Using column values from selected rows as labels for added references

bb101 · Oct 14, 2024 03:54 PM

I am attempting to pull column values for selected rows into a concatenated label which is used in annotating an added reference line in a distribution.

The error message in concatenation is due to mismatch in the list dimensions. The Associative Array calls used to collect values from the selected rows is removing duplicate values, resulting in lists of unique values.

My goal is to get the name, age and weight for a given selected row into a string that can be used as the label in a later add ref call.

With the current approach I have error codes and in some cases a misalignment in data without an error code.

Example 1 - Error condition: Three unique weights are found where the lists for ages and names only found two items each from the selected rows. The third iteration of indexing fails due to the differences in list dimensions.

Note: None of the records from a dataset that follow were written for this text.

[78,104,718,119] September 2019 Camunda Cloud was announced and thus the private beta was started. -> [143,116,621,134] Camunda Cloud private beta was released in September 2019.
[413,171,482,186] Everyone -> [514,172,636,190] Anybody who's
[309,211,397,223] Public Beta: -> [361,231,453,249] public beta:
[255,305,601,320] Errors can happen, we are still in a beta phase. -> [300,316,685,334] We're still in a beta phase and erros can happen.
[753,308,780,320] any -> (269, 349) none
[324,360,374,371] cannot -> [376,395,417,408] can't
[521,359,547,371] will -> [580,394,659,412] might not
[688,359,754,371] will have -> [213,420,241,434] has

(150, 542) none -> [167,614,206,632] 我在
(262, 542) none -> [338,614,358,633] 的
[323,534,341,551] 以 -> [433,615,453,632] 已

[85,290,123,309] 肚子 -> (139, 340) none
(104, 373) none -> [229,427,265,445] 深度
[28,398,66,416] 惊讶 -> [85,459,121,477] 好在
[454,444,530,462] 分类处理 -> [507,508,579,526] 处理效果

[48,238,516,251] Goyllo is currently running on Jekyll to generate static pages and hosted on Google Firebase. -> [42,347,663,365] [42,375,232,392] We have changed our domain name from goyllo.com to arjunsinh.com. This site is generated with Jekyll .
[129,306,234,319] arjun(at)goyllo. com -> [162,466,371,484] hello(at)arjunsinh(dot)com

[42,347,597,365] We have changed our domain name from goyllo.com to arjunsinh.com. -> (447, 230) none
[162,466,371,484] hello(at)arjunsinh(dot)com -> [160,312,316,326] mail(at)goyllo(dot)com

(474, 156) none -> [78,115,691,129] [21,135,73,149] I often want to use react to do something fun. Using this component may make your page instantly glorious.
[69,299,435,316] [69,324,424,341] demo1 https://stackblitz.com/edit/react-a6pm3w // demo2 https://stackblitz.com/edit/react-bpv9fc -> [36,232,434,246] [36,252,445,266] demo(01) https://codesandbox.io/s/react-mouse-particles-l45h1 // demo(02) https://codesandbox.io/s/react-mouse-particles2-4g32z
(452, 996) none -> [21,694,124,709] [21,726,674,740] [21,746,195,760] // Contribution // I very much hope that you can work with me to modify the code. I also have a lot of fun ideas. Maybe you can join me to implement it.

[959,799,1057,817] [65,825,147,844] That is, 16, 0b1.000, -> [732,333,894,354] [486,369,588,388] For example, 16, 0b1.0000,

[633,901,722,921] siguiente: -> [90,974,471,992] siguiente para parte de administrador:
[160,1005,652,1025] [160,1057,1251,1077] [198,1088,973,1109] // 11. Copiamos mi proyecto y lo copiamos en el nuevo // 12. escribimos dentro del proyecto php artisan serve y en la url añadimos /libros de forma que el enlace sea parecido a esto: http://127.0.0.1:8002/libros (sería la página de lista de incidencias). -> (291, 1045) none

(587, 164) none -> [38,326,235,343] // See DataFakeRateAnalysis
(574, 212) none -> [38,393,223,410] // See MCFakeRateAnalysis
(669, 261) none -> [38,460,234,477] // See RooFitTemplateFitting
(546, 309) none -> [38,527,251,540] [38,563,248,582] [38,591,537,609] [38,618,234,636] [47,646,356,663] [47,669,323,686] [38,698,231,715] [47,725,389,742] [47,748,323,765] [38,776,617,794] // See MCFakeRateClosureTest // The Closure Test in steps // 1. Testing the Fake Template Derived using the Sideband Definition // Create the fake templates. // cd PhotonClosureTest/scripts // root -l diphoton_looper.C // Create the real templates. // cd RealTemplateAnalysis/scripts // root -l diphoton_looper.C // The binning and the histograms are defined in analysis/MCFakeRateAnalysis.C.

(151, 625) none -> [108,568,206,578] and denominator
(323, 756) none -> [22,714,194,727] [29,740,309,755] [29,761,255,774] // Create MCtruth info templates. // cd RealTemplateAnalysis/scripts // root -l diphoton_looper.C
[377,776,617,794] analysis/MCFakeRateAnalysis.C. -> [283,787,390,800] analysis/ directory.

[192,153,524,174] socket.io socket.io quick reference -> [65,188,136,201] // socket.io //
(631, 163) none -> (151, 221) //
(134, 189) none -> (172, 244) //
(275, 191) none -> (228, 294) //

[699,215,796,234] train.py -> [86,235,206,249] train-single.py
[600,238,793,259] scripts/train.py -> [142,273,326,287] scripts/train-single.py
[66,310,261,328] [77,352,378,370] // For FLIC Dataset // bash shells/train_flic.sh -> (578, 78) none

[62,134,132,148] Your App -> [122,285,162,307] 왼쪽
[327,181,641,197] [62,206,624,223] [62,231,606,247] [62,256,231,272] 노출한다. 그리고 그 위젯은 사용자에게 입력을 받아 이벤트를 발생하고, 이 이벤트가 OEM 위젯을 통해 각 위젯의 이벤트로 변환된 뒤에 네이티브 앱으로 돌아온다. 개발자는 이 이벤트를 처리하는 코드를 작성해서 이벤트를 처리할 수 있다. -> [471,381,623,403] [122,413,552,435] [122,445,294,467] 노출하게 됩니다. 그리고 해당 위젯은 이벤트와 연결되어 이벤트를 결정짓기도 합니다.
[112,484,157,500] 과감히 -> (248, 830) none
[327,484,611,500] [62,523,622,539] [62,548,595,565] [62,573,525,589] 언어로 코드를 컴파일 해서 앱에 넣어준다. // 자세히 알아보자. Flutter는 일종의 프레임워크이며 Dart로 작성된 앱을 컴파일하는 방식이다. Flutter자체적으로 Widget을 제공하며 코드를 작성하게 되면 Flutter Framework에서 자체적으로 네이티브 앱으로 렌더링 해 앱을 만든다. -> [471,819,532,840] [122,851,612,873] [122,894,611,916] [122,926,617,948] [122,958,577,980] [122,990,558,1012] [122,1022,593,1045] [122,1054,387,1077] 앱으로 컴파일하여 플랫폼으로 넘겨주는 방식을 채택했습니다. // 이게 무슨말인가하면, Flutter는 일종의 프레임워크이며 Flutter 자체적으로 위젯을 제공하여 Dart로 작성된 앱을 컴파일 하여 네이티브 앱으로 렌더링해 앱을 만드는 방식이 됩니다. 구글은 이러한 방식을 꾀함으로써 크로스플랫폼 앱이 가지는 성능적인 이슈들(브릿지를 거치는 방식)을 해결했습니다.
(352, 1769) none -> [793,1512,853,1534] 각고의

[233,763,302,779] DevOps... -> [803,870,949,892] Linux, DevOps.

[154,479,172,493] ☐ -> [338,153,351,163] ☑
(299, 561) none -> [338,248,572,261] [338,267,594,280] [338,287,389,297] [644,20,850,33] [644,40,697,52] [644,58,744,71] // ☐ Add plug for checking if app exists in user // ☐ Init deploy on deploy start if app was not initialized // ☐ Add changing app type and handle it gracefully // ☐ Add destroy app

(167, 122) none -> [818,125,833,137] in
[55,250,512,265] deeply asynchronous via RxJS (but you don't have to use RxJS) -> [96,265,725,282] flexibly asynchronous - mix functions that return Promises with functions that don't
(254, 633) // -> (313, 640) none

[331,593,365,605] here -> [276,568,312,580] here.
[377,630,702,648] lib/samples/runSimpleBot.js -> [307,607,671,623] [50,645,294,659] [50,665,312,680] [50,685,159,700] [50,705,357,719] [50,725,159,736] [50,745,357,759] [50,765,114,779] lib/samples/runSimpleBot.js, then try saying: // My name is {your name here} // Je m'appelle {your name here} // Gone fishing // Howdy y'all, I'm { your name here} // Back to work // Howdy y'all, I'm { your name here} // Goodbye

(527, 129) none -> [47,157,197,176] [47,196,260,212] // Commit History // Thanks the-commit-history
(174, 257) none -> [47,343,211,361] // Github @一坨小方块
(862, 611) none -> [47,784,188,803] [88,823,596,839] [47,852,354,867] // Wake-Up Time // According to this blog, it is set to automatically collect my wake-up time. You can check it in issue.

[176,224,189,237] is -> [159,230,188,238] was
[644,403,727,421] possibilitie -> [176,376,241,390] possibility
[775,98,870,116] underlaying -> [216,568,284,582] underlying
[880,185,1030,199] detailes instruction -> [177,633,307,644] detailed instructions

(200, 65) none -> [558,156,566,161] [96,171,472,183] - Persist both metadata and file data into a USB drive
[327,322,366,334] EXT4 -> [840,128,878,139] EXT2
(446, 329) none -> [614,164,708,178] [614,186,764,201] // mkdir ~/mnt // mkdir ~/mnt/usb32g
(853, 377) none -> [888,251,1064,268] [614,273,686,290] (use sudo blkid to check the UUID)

Example 2 - Misaligned data: There are three rows selected using the names Leslie and Patty. There are two entries with the name Patty, one age 14 and weight 85, the other age 16 with weight 134. One of the entries for Patty and the entry for Leslie are both 14 years old. The result of misaligned data can be see if the label only considers the lists for name {"LESLIE", "PATTY"} and age {14,16}. Indexing through would only make two entries, the first is "Leslie ...14" the second is "Patty ...16" which is a correct association but "Patty ...14" is missed and the list dimensions are data dependent.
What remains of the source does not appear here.